The Boston Globe reports this week that Warren, who has long brushed off criticism over her claiming minority status in order to get hired at Harvard University, saying she “knows who she is” and referencing family tall tales about intermarrying with Native Americans when they first settled in Oklahoma, is facing new questions.
The problem? Native Americans keep meticulous genealogy records, and Warren’s family isn’t listed in them. In fact, the Globe says, “examinations by genealogists of documents including birth, marriage, and death records have shown no conclusive proof of Native American ancestry.”
That’s certainly a problem because it means that Warren took advantage of an “Affirmative Action”-style program when she shouldn’t have, effectively stealing a potential Ivy League job from an actual Native American person. And it also puts her at odds with progressives, who say she’s unfairly treating the oppression Native Americans have suffered for centuries into a commodity.

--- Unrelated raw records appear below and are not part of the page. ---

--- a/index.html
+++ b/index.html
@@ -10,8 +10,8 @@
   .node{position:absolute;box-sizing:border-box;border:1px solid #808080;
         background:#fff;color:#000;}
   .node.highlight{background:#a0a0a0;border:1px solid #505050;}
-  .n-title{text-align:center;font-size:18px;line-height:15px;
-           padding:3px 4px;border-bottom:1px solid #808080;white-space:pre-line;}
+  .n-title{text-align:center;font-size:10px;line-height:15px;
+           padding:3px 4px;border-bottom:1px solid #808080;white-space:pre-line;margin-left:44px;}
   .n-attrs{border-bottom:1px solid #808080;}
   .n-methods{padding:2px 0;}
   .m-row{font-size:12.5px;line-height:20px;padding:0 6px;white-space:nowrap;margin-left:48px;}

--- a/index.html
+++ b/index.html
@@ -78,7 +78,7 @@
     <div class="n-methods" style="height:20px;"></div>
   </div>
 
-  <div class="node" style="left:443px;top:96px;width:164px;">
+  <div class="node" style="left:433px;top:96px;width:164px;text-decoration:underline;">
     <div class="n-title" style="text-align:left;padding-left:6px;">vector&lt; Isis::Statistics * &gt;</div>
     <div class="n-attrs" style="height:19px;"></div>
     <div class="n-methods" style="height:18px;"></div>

Native Americans, particularly, aren’t happy about her decision to claim Native ancestry without proof — and, furthermore, to refuse to participate within the Native American community.
“She’s not part of the Cherokee community,” former Cherokee Nation chief Chad Smith said. “She hasn’t reached out. She hasn’t come here and participated much.

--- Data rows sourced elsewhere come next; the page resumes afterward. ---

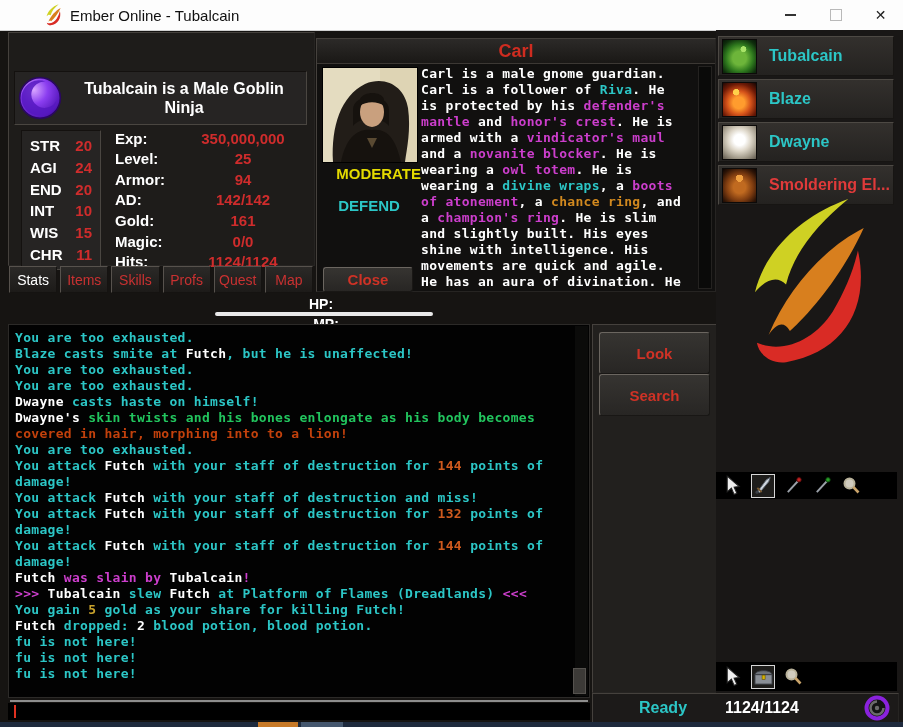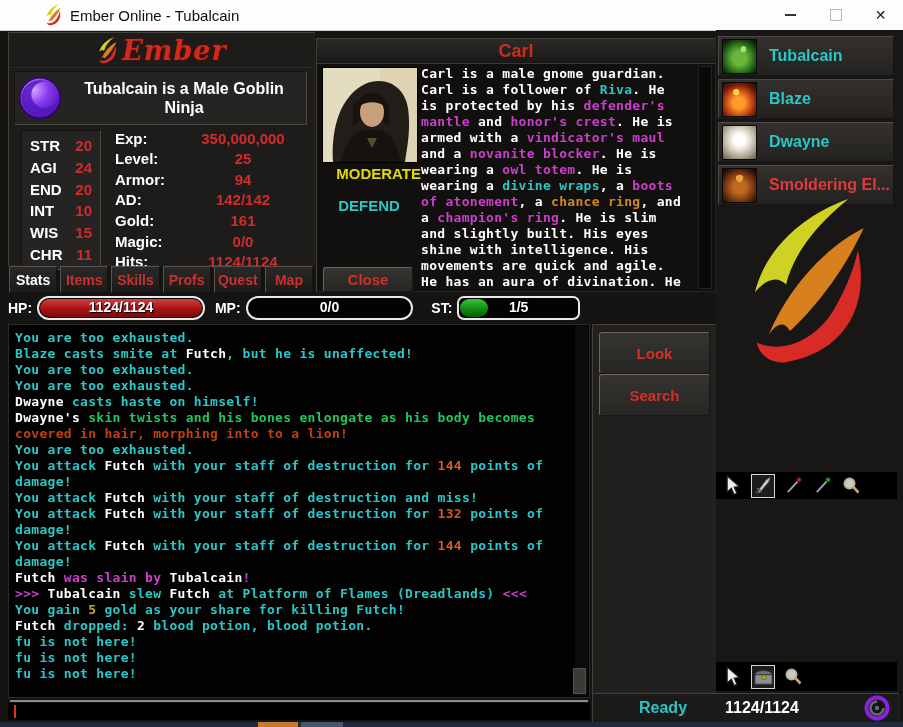--- a/index.html
+++ b/index.html
@@ -135,14 +135,6 @@
   </div>
 
   <div class="panel left-panel">
-    <div class="ember-head">
-      <svg style="width:22px;height:27px" viewBox="0 0 130 175">
-        <path fill="#cfd123" d="M14 98 C24 56 60 20 110 2 C76 30 54 58 46 90 C36 80 24 86 14 98 Z"></path>
-        <path fill="#d87f1e" d="M28 142 C48 94 86 52 126 32 C104 80 72 118 50 138 C43 126 35 132 28 142 Z"></path>
-        <path fill="#d92b25" d="M120 55 C133 115 104 160 46 170 C30 172 18 162 16 150 C44 162 76 146 94 118 C106 98 115 77 120 55 Z"></path>
-      </svg>
-      <span class="ember-script">Ember</span>
-    </div>
     <div class="char-box inset">
       <svg class="orb" viewBox="0 0 40 40">
         <defs>

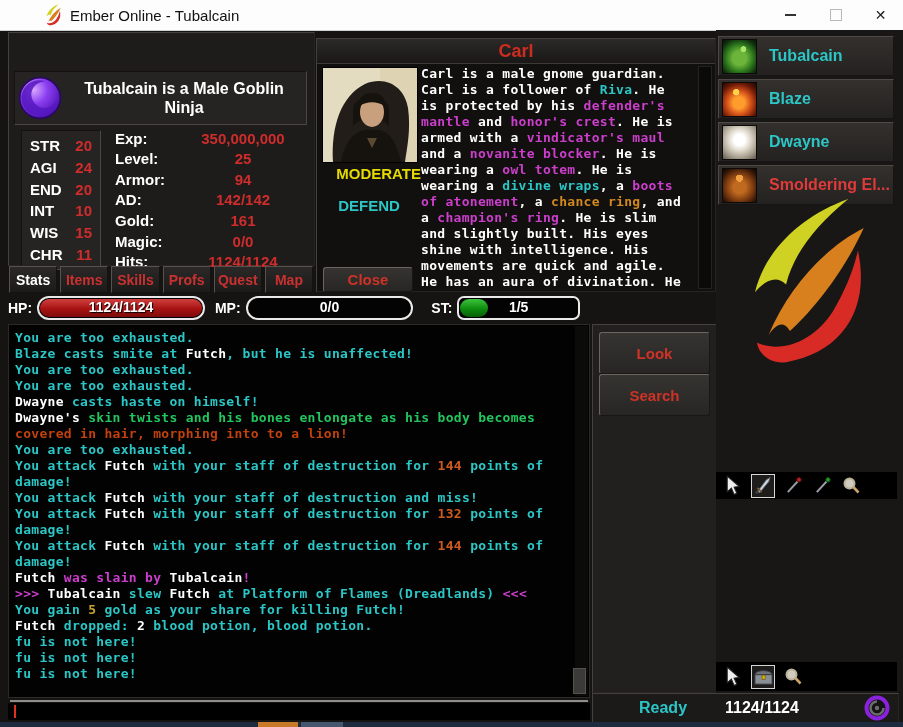--- a/index.html
+++ b/index.html
@@ -39,7 +39,7 @@
   .detail-row .dv{color:#cf2c2c;flex:1;text-align:center;}
   
   .tabs{position:absolute;left:9px;top:266px;width:304px;height:27px;display:flex;gap:3px;}
-  .tab{flex:1;display:flex;align-items:center;justify-content:center;font-size:14px;font-weight:bold;color:#c93131;
+  .tab{flex:1;display:flex;align-items:center;justify-content:center;font-size:14px;font-weight:normal;color:#c93131;
        background:linear-gradient(180deg,#2b2927,#1d1b19);border:1px solid;border-color:#57524d #151311 #151311 #57524d;cursor:pointer;}
   .tab.active{color:#fff;}
   

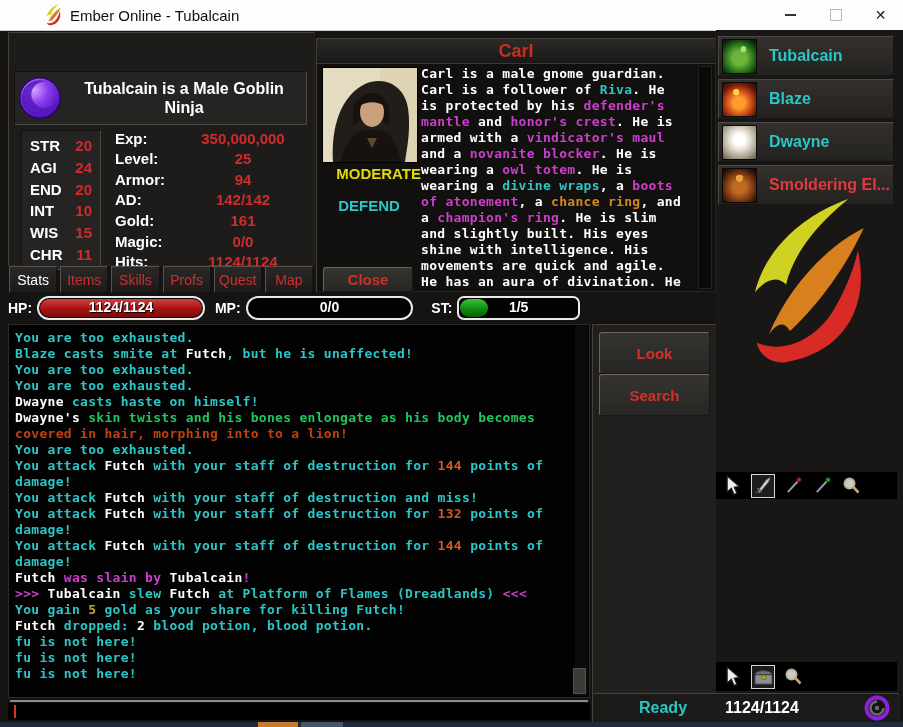--- a/index.html
+++ b/index.html
@@ -54,7 +54,7 @@
         font-family:"DejaVu Sans Mono",monospace;font-weight:bold;font-size:13px;line-height:16px;letter-spacing:.3px;white-space:pre;}
   .desc-scroll{position:absolute;right:3px;top:27px;width:12px;height:221px;background:#0a0a09;border:1px solid #242220;}
   
-  .vitals{position:absolute;left:8px;top:296px;width:572px;height:24px;display:flex;align-items:center;}
+  .vitals{position:absolute;left:8px;top:296px;width:631px;height:24px;display:flex;align-items:center;flex-direction:column;}
   .vlabel{color:#fff;font-size:14px;font-weight:bold;margin-right:5px;}
   .pill{position:relative;height:20px;background:#030303;border:2px solid #e9e9e9;border-radius:12px;overflow:hidden;}
   .pill .fill{position:absolute;left:1px;top:1px;bottom:1px;border-radius:9px;}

“The mark of value in claiming heritage is: Do you use your position to give back?” he continued. “If it is a claim that is valuable to her, she should be helping Indian country. She might be doing it with the overall agenda. But unless she’s contributing back, it is a somewhat hollow claim.”
Another Native columnist, writing in the far left publication Think Progress, took issue with Warren’s circumstantial evidence of Native ancestry, like what she says are “high cheekbones” and a family cookbook titled, “Pow Wow Chow.” Those descriptors, the columnist claimed, are centuries-old — and basically racist: “Her false claims back up some of the worst stereotypes of Indians, which is that we no longer exist and we’re not seen as a contemporary or vibrant community.”
According to the Globe, Warren’s home paper, she’s caught in a Catch-22. If she admits she has no proof of ancestry and apologizes, she bolsters conservative claims that she’s lied about her heritage to take advantage of institutional bias toward minorities (sort of like how she claims to be familiar with being “middle class” while boasting an $8.5 million net worth). It would kill her crediblity.
On the other hand, if she maintains that she’s of Cherokee decent without evidence, she may run afoul of progressives who are more concerned with identity politics than ever before.